Could you print every line from the first one of the records below through the line containing "C+ vola kapacita (standard), 15.04.2020: 4500", with both included and nothing else?

Material for this exercise section start

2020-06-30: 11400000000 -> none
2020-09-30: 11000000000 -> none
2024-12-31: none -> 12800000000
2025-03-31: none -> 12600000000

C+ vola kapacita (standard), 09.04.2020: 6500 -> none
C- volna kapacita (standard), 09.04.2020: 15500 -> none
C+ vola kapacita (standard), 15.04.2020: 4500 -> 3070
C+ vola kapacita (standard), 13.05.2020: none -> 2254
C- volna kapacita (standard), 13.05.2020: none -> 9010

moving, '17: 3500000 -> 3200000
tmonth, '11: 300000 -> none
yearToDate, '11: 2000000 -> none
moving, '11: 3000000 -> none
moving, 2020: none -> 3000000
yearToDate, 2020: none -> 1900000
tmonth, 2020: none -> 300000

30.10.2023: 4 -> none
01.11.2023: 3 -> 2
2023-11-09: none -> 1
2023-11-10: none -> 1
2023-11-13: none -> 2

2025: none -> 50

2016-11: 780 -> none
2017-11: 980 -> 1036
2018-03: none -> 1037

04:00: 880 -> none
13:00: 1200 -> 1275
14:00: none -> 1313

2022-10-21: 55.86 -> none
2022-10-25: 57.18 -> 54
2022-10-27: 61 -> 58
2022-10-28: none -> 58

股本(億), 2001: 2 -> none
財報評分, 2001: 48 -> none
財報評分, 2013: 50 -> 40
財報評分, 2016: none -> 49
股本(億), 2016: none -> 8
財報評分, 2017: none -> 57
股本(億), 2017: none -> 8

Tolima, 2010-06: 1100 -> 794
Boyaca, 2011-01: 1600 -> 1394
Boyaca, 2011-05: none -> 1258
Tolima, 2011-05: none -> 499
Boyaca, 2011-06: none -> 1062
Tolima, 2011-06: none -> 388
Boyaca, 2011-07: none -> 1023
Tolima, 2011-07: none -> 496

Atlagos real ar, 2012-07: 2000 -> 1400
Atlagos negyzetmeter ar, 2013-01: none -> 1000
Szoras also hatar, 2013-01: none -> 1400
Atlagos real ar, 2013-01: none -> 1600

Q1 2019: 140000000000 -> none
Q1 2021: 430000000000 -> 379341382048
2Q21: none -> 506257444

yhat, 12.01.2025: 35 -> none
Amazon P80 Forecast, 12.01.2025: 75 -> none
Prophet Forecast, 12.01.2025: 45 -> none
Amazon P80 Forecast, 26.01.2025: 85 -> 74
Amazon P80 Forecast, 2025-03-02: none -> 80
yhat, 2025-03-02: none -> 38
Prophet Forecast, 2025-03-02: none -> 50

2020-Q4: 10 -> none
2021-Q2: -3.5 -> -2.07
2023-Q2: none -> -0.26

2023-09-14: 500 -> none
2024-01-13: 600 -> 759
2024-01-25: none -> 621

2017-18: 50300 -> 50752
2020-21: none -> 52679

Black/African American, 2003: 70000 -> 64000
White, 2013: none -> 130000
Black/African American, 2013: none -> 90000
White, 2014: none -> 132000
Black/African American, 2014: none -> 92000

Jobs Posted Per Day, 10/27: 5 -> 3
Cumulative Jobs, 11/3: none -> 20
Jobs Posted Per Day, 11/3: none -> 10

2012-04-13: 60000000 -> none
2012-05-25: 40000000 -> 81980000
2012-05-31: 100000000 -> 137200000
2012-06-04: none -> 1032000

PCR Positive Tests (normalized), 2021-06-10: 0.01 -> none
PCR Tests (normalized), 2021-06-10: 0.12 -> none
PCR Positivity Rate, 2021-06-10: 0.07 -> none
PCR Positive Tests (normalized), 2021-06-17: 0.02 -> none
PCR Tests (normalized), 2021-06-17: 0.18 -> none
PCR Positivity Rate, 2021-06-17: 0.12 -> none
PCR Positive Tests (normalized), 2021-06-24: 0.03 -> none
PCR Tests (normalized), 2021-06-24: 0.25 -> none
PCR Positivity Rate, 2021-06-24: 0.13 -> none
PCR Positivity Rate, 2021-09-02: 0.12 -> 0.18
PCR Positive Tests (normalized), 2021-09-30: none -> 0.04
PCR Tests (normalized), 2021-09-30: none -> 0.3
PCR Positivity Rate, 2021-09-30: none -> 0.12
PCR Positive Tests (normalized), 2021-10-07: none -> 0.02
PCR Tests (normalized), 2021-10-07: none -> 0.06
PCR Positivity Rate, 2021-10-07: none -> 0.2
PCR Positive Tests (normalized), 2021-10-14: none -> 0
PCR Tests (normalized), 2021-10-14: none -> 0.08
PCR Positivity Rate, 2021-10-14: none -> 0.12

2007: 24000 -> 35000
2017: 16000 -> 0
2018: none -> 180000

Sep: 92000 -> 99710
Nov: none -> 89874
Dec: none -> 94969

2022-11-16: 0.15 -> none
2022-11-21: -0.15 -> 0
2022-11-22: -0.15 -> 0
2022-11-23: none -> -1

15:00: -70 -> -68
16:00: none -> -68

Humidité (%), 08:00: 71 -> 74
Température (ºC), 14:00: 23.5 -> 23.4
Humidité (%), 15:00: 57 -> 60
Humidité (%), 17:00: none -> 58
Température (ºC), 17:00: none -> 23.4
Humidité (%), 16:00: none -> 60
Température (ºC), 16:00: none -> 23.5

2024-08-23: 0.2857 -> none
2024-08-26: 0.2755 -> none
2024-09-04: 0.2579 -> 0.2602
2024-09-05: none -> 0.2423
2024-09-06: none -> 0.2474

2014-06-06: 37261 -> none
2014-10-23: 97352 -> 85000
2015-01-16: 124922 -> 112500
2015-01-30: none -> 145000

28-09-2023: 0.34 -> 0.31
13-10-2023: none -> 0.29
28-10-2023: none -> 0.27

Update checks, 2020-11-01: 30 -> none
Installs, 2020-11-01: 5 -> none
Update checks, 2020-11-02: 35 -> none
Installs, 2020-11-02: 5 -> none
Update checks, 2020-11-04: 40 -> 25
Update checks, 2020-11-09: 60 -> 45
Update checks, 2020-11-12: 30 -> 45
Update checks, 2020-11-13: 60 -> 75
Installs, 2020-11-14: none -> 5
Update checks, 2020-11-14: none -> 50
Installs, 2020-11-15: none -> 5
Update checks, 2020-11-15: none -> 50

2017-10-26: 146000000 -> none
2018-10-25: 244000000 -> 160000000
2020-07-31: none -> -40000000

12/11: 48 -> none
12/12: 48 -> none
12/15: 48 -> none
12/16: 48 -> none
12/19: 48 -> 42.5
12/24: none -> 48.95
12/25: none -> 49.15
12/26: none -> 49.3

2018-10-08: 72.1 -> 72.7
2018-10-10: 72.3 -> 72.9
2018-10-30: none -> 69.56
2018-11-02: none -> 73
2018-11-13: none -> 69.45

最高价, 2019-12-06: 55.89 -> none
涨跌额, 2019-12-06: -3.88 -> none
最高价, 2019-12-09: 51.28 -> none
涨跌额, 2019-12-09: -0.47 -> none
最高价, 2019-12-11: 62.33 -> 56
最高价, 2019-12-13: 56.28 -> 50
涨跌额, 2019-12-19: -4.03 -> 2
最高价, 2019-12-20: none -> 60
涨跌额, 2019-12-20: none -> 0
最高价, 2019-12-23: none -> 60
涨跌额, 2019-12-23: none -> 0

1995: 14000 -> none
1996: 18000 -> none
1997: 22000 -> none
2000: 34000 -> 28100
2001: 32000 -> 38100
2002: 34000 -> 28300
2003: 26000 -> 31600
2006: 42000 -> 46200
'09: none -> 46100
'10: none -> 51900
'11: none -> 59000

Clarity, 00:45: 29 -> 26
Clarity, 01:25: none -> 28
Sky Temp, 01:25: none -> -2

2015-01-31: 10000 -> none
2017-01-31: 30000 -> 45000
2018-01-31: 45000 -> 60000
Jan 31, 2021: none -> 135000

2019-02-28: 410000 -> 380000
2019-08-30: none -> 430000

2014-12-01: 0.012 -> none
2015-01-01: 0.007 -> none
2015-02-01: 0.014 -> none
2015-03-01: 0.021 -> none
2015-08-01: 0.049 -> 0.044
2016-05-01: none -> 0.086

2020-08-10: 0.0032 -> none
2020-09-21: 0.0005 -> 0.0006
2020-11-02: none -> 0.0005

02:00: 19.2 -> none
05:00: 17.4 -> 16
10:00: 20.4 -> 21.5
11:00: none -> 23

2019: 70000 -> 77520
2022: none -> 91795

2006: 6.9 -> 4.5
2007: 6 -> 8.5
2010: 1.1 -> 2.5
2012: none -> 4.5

Material for this exercise section end

Expected answer ->
2020-06-30: 11400000000 -> none
2020-09-30: 11000000000 -> none
2024-12-31: none -> 12800000000
2025-03-31: none -> 12600000000

C+ vola kapacita (standard), 09.04.2020: 6500 -> none
C- volna kapacita (standard), 09.04.2020: 15500 -> none
C+ vola kapacita (standard), 15.04.2020: 4500 -> 3070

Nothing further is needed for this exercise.